– Да бог с вами, Николай Флегонтыч, – искательно улыбаясь, проговорил Кузьма. – Неужто нам, скудным, с вами ссориться или говорить что поперек… А только Бог на сей раз помог… Не было золотишка, вот вам крест, ни золотника, так уж свезло…
– А глазыньки что бегают у обоих самым блудливым образом? – грубовато прикрикнул Самолетов. – И вид, как у пакостной кошки, что сметаны полизала…
– Так ведь когда такое. Не было золота, Николай Флегонтыч, – поддержал брата Федот. – Ни порошиночки…
– Ага, – сказал Самолетов. – Понимаю. Значит, сморчки вы этакие, накопали на сей раз вещичек из неблагородных металлов, но таких, за которые в столицах понимающие люди платят дороже, чем за золото? Иначе что же вы с поклажей собственными персонами в Петербург нацелились? Продешевить не хотите…
– Так ведь не запрещено-с Уголовным уложением и прочими казенными артикулами, Николай Флегонтыч. Вот и получается, самое законное занятие, наподобие вашего купеческого…
– Что-о? – рявкнул Самолетов уже без тени улыбки. – Честное купеческое ремесло равнять со своим поганым промыслом? Брысь отсюда, корявые кроты кладбищенские!
Он выглядел разъяренным не на шутку – и братья, криво усмехаясь, кланяясь, изображая мимикой раскаяние, попятились к своему возку, где и скрылись, мешая друг другу в попытках залезть одновременно в узенькую дверцу.
– Шаромыжники… – проворчал Самолетов, оглядываясь с таким видом, словно искал, на ком сорвать злость. – Ефим Егорыч, Колумб вы наш и Магеллан в одном лице! Что мы до сих пор торчим, как прибитые? Почему не отправляете обоз?
– Так ведь… – развел руками Мохов с самым убитым видом, – господин есаул буйствуют, невесть какими карами грозят, а заодно и револьвером…

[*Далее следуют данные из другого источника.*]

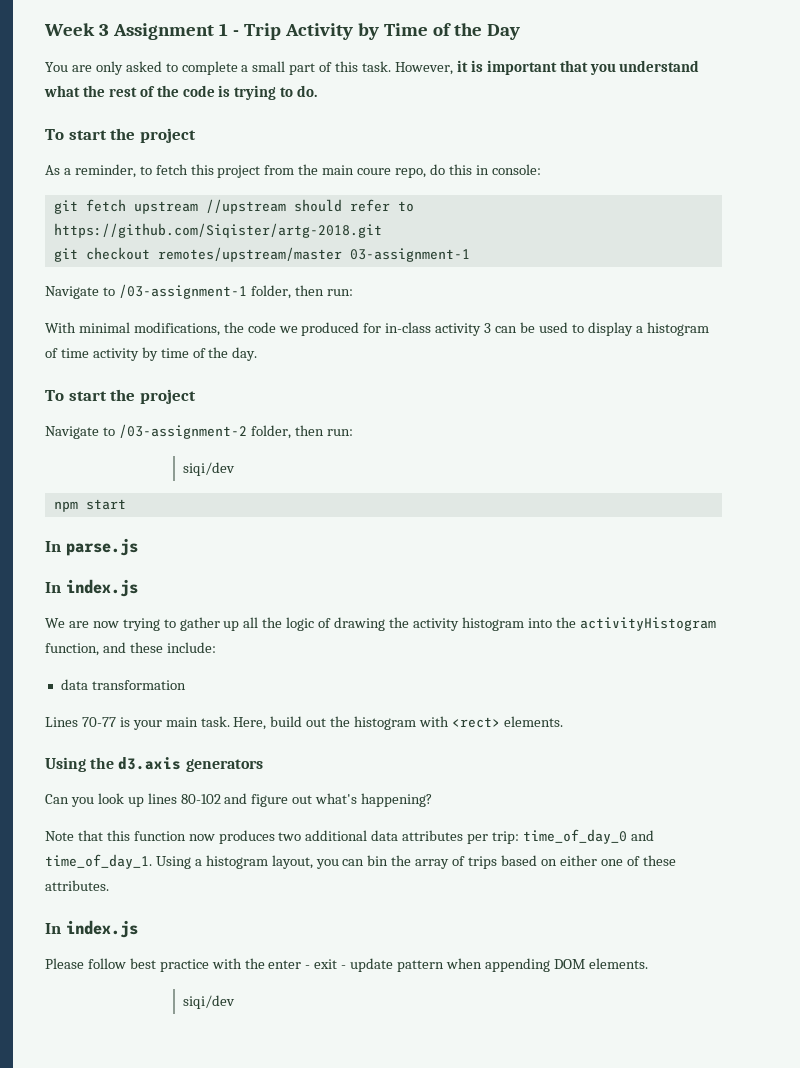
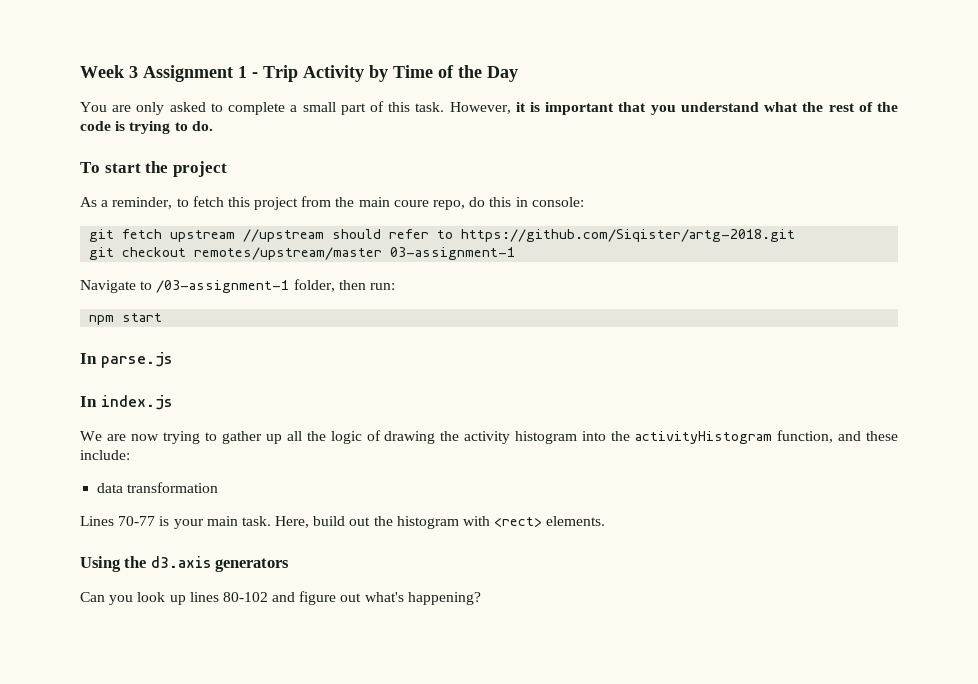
- With minimal modifications, the code we produced for in-class activity 3 can be used to display a histogram of time activity by time of the day.
- To start the project
- Navigate to /03-assignment-2 folder, then run:
- siqi/dev
- Note that this function now produces two additional data attributes per trip: time_of_day_0 and time_of_day_1. Using a histogram layout, you can bin the array of trips based on either one of these attributes.
- In index.js
- Please follow best practice with the enter - exit - update pattern when appending DOM elements.
- siqi/dev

– Есаул? – резко повернулся к поручику Самолетов. – А вот это уж совсем любопытно получается. Про него-то я и забыл от этаких сюрпризов. А там ведь… Идемте?
Глава IV
Положение усугубляется
Возле двух казенных возков оказалось немноголюдно – только Позин торчал, попыхивая трубочкой, да в отдалении тесной кучкой стояло с полдюжины ямщиков, с любопытством прислушивавшихся и присматривавшихся. Еще издали поручик расслышал крик есаула:
– Вот именно-с! Весь обоз обыскать, если потребуется! Все ящики, все грузы, не говоря уж о карманах!
– Господин есаул, – отвечал ему не без вкрадчивости жандарм, – понимаю вашу расстроенность, но просите вы о вещах, как бы деликатнее выразиться, нереальных… Чтобы учинить полный обыск, вскрыть все до единого грузы, рота людей потребуется и не один день времени. К тому же инструментом не располагаем – тут одних гвоздодеров потребуется уйма…
– Топорами! – рявкнул есаул.
Трое сопровождавших «секретный воинский груз» казаков держались в сторонке, как и подобает старым служакам, точно знающим, когда не следует лезть начальству на глаза. Они старательно отводили взгляды, делая вид, что их тут как бы и нету. Поручик явственно расслышал шепоток одного из них:
– Братцы, вот вам крест, глаз не смыкал… Нешто первый раз?
Есаул с ротмистром стояли у распахнутой дверцы возка. Есаул багровел, как вареный рак, жандарм старательно сохранял на лице невозмутимость. Поручик не сдержался, самым вульгарным образом толкнул Самолетова локтем. Тот понятливо кивнул. Жандарм держал в руке пустую, обвисшую кожаную суму с ненарушенными казенными печатями – и сума, в точности как денежный мешочек поручика, покрыта множеством мелких, аккуратных дырочек, походивших по размеру на дробовые, но расположенных с той же непонятной регулярностью…
– Топорами! – крикнул есаул. – Уж топор-то у каждого ямщика найдется! Все до единого грузы распотрошить!